Although they had little chance for success, either as presented or adopted, the proposals were received with enthusiasm by the loyalists and the British administration. Efforts were made to give them wide circulation through the publication of two broadsides, the first in Philadelphia under the auspices of Gen. Howe (
Evans, No. 15828) and the second in New York over the signature of William Tryon (
Evans, No. 15827), and at least 23 separate printings in the New York and Philadelphia newspapers (see
Rivington's Royal Gazette, 20, 27 April, 4, 11 May;
Pennsylvania Evening Post, 15, 17, 20, 27 April, 4 May;
Pennsylvania Ledger, 18, 23, 25, 29 April, 2, 6, 9, 13 May).
Lovell, here, and Washington, in his letter to William Tryon of 26 April, copied by Lovell, are concerned with the two broadsides.

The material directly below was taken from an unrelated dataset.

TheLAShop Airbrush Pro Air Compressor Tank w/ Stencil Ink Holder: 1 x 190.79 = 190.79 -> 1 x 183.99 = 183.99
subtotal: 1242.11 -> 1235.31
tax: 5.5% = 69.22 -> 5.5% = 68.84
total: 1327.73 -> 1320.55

Washington received the Philadelphia broadside on 17 April and enclosed it in a letter of the 18th to the congress (
Washington, Writings, ed. Fitzpatrick, 11:277–278). On 20 April a committee was formed to consider the broadside and Washington's letter. Its report, approved unanimously on 22 April, declared that although the authenticity of the two bills was doubtful, they should be printed “for the public information” in order to counteract the efforts to circulate them “in a partial and secret manner.” Under no circumstances, however, were negotiations to take place until the British withdrew their military forces or expressly acknowledged American independence (
JCC
, 10:367, 374–380). In view of the committee's report, the “inclosed Gazette, published the 24th. at York Town” that is referred to in Washington's letter was almost certainly the
Pennsylvania Gazette, which took its text from the Philadelphia broadside.

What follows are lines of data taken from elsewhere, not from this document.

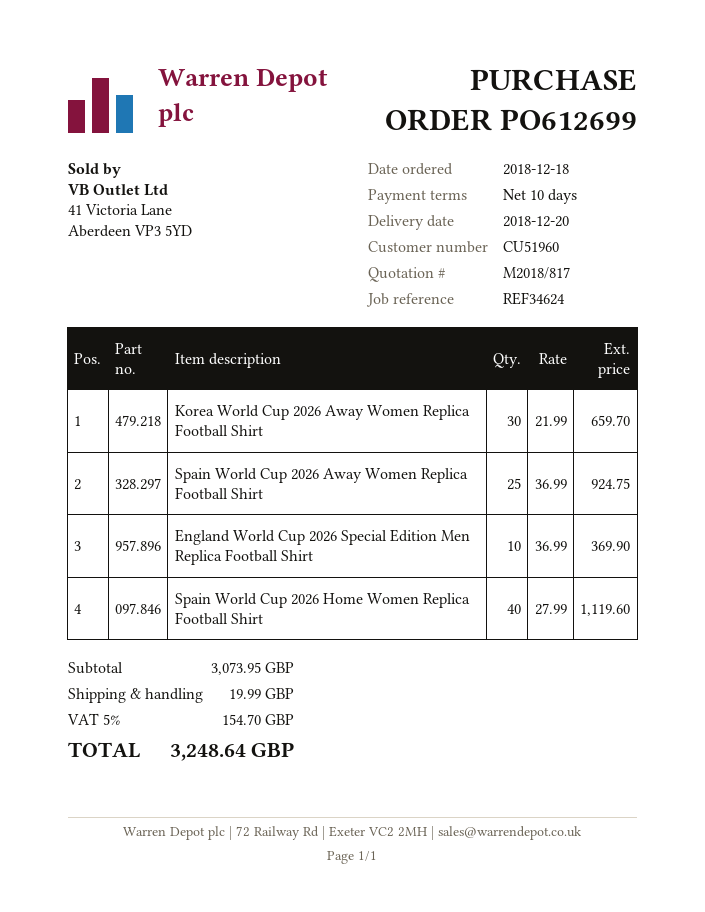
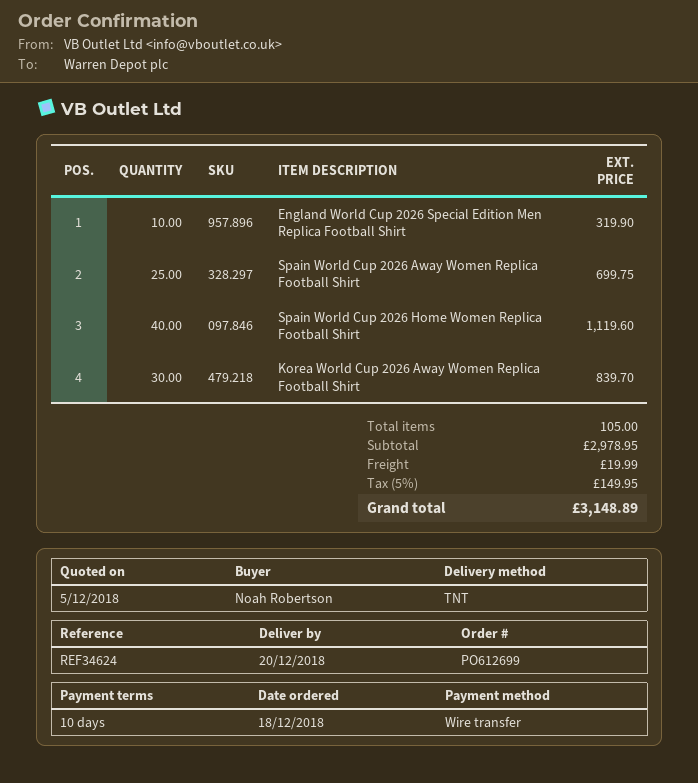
Korea World Cup 2026 Away Women Replica Football Shirt: 30 for 659.70 -> 30 for 839.70
Spain World Cup 2026 Away Women Replica Football Shirt: 25 for 924.75 -> 25 for 699.75
England World Cup 2026 Special Edition Men Replica Football Shirt: 10 for 369.90 -> 10 for 319.90
subtotal: 3073.95 -> 2978.95
tax: 5% = 154.70 -> 5% = 149.95
total: 3248.64 -> 3148.89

The New York broadside—“Tryon's certified Bills”—reached Washington on 22 April as an enclosure in Tryon's letter of the 17th. In a letter to congress on 23 April, Washington characterized Tryon's letter as an “extraordinary and impertinent request, that thro' my means the contents of them [the two bills] should be communicated to the Officers and Men of this Army” (Tryon to Washington, 17 April,
PCC, No. 152, V, f. 519; Washington to the president of the congress, 23 April,
Washington, Writings, ed. Fitzpatrick, 11:300–302). Although Washington indicated in a letter to the congress on 20 April that he had become convinced that the two bills were authentic, neither that nor Tryon's effort led either Washington or the congress to alter their resolve to reject the British proposals. Their determination was clearly indicated by Washington's letter to Tryon of the 26th and the refusal of the congress to weaken the committee report of 22 April (
Washington, Writings, ed. Fitzpatrick, 11:281–282;
JCC
, 10:382). Tryon's letter and Washington's answer were printed in the
Pennsylvania Gazette of 2 May that was sent to the Commissioners in a letter from the Committee for Foreign Affairs dated
14 May (below).
7. Dumas' voluminous correspondence with the Committee for Foreign Affairs began with letter “A” of 30 April 1776. His letter “Y” was that of 16 Dec. 1777, while his latest was “H2” of 27 April 1778 (
PCC, No. 93,1). Although Lovell, in a letter of 8 Aug. 1777, had informed Dumas that it would be more appropriate for him to correspond with the Commissioners, the Committee for Foreign Affairs wrote to Dumas on 14 May 1778, noting that his
{p. 73}
letters had proved invaluable as a source of European intelligence during the eleven-month gap produced by the loss of the Commissioners' dispatches in the Folger affair (
PCC, No. 79,1).
As for Dumas' compensation, he had been receiving payments from the Commissioners in Europe since 20 April 1777, when Ferdinand Grand paid him 2,242.19.9 livres. In 1778 he received two equal payments of 2,400 livres and from 19 May 1779 to 16 May 1785 he received twelve payments of 2,700 livres each. This totaled, for the nine-year period, 39,442.19.9 livres (
DNA:
RG 39, Public Agents in Europe, 1776–1787 [Microfilm, Reel No. 1, f. 10]).